You may be eligible to receive a payment if you:
- Are a U.S. citizen or U.S. resident alien.
- Cannot be claimed as a dependent on someone else’s return (for payments under the CARES Act only).
- Have a Social Security number (SSN) that is valid for employment (valid SSN).
- Exception: If either spouse is a member of the U.S. Armed Forces at any time during the taxable year, then only one spouse needs to have a valid SSN.
- Have adjusted gross income below an amount based on your filing status and the number of your qualifying children.

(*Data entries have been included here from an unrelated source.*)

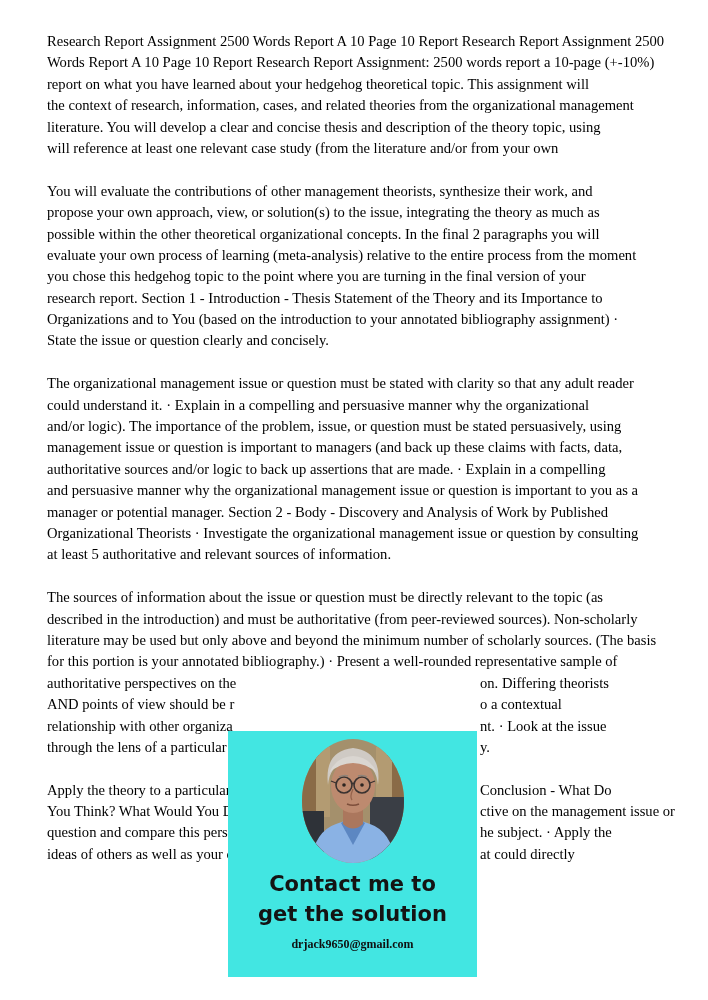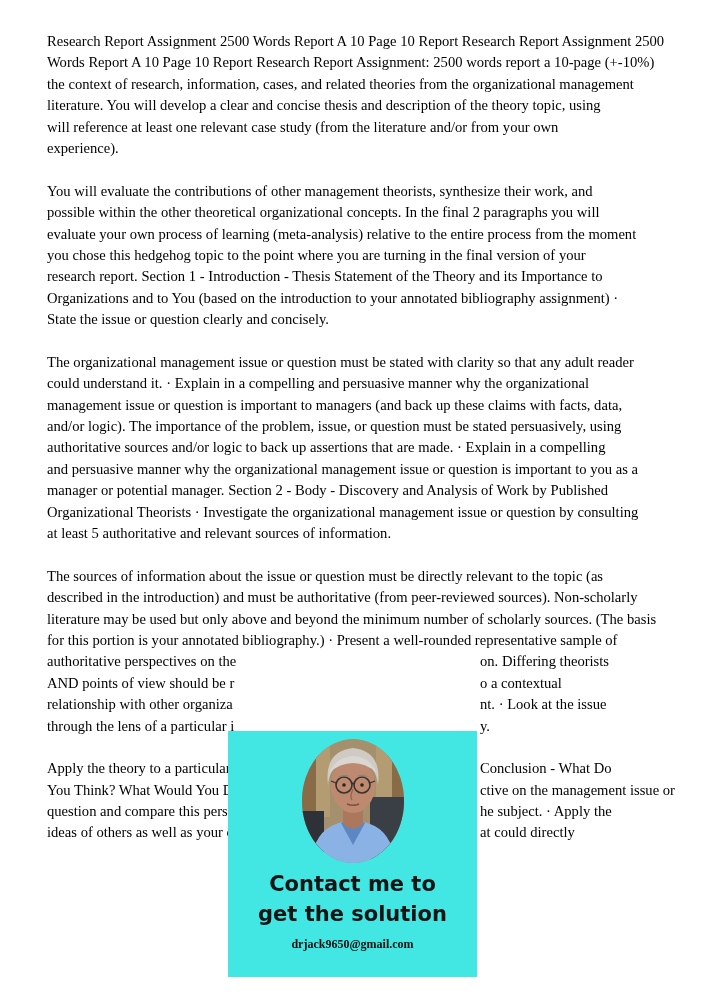--- a/index.html
+++ b/index.html
@@ -75,6 +75,7 @@
       <div class="para">
         <div class="line">Research Report Assignment 2500 Words Report A 10 Page 10 Report Research Report Assignment 2500</div>
         <div class="line">Words Report A 10 Page 10 Report Research Report Assignment: 2500 words report a 10-page (+-10%)</div>
+        <div class="line">report on what you have learned about your hedgehog theoretical topic. This assignment will</div>
         <div class="line">the context of research, information, cases, and related theories from the organizational management</div>
         <div class="line">literature. You will develop a clear and concise thesis and description of the theory topic, using</div>
         <div class="line">will reference at least one relevant case study (from the literature and/or from your own</div>

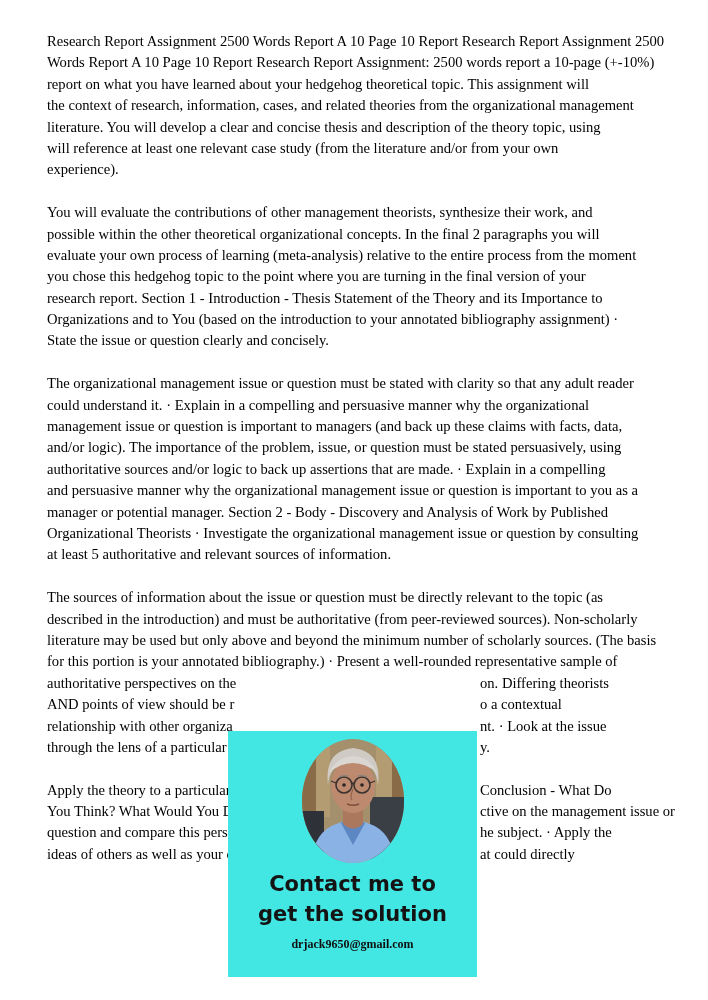--- a/index.html
+++ b/index.html
@@ -79,7 +79,6 @@
         <div class="line">the context of research, information, cases, and related theories from the organizational management</div>
         <div class="line">literature. You will develop a clear and concise thesis and description of the theory topic, using</div>
         <div class="line">will reference at least one relevant case study (from the literature and/or from your own</div>
-        <div class="line">experience).</div>
       </div>
       <div class="para">
         <div class="line">You will evaluate the contributions of other management theorists, synthesize their work, and</div>

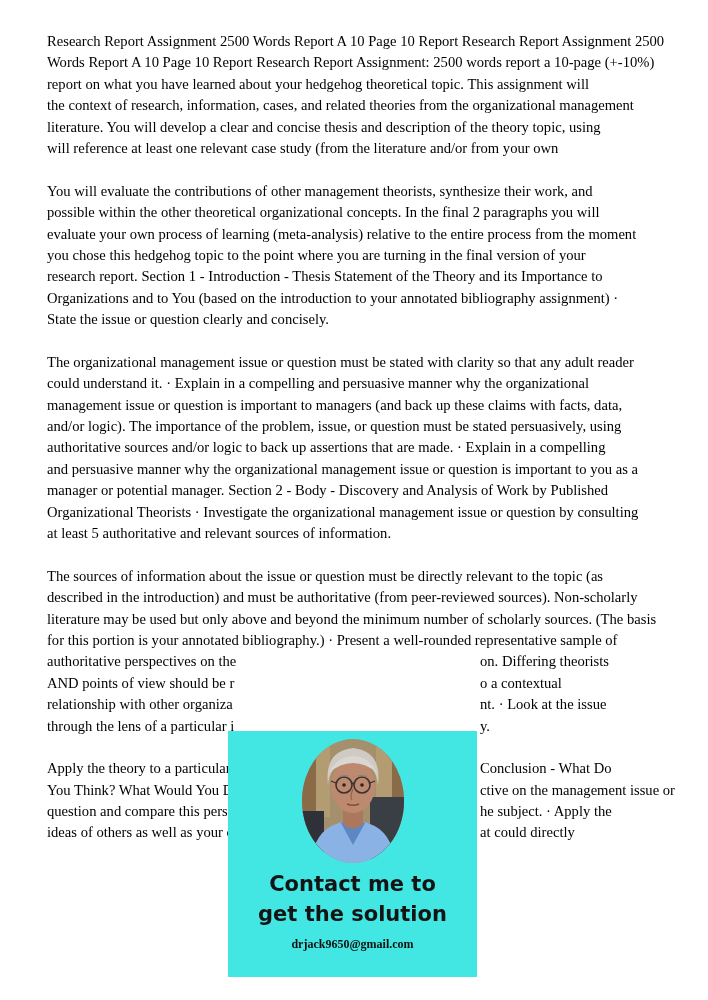--- a/index.html
+++ b/index.html
@@ -82,6 +82,7 @@
       </div>
       <div class="para">
         <div class="line">You will evaluate the contributions of other management theorists, synthesize their work, and</div>
+        <div class="line">propose your own approach, view, or solution(s) to the issue, integrating the theory as much as</div>
         <div class="line">possible within the other theoretical organizational concepts. In the final 2 paragraphs you will</div>
         <div class="line">evaluate your own process of learning (meta-analysis) relative to the entire process from the moment</div>
         <div class="line">you chose this hedgehog topic to the point where you are turning in the final version of your</div>

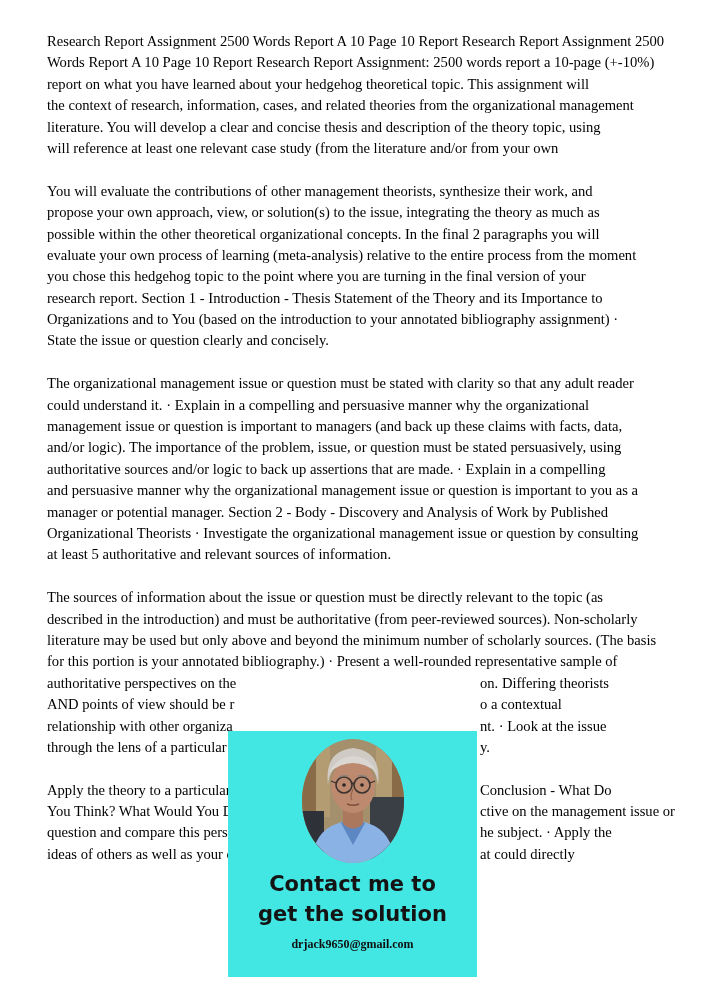--- a/index.html
+++ b/index.html
@@ -93,8 +93,8 @@
       <div class="para">
         <div class="line">The organizational management issue or question must be stated with clarity so that any adult reader</div>
         <div class="line">could understand it. · Explain in a compelling and persuasive manner why the organizational</div>
+        <div class="line">and/or logic). The importance of the problem, issue, or question must be stated persuasively, using</div>
         <div class="line">management issue or question is important to managers (and back up these claims with facts, data,</div>
-        <div class="line">and/or logic). The importance of the problem, issue, or question must be stated persuasively, using</div>
         <div class="line">authoritative sources and/or logic to back up assertions that are made. · Explain in a compelling</div>
         <div class="line">and persuasive manner why the organizational management issue or question is important to you as a</div>
         <div class="line">manager or potential manager. Section 2 - Body - Discovery and Analysis of Work by Published</div>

To learn more about eligibility visit: IRS.gov/coronavirus/get-my-payment-frequently-asked-questions
No additional action is needed by taxpayers who:
- Have already filed their tax returns this year for 2019. The IRS will use this information to calculate the payment amount.
- Haven’t filed yet for 2019 but filed a 2018 federal tax return. For these taxpayers the IRS will use their information from 2018 tax filings to make the Economic Impact Payment calculations.
- Social Security and Railroad Retirement recipients who are not typically required to file a tax return do not need to take further action.
- Social Security Disability Insurance (SSDI) recipients are also part of this group who don't need to take any further action.
For questions surrounding eligibility and actions to receive a payment, visit IRS.gov/coronavirus, which will be updated with relevant information on the new legislation as it becomes available.
Your bank account and deposit information for your Economic Impact Payment is usually captured from:
- The most recently filed tax return if you received a refund by direct deposit in 2018 or 2019
- If your payment has not yet been processed by the IRS, you can update your direct deposit information at the Get My Payment.
Unfortunately, Umpqua Bank Associates do not have additional details on the status of your Economic Impact Payment. Visit IRS.gov/coronavirus to learn more.
As this is an IRS program, Umpqua Bank has no way of knowing when customers will receive their payments. For more information on your payment status, visit irs.gov/coronavirus/get-my-payment.
You can check the status of your payment if eligible on the IRS website. This site is updated daily and is your best resource on payment specific questions.
The IRS urges taxpayers to be on the lookout for scam artists trying to use the economic impact payments as cover for schemes to steal personal information and money. Remember, the IRS will not call, text, email or contact you on social media asking for personal or bank account information. Also, watch out for emails with attachments or links claiming to have special information about economic impact payments or refunds.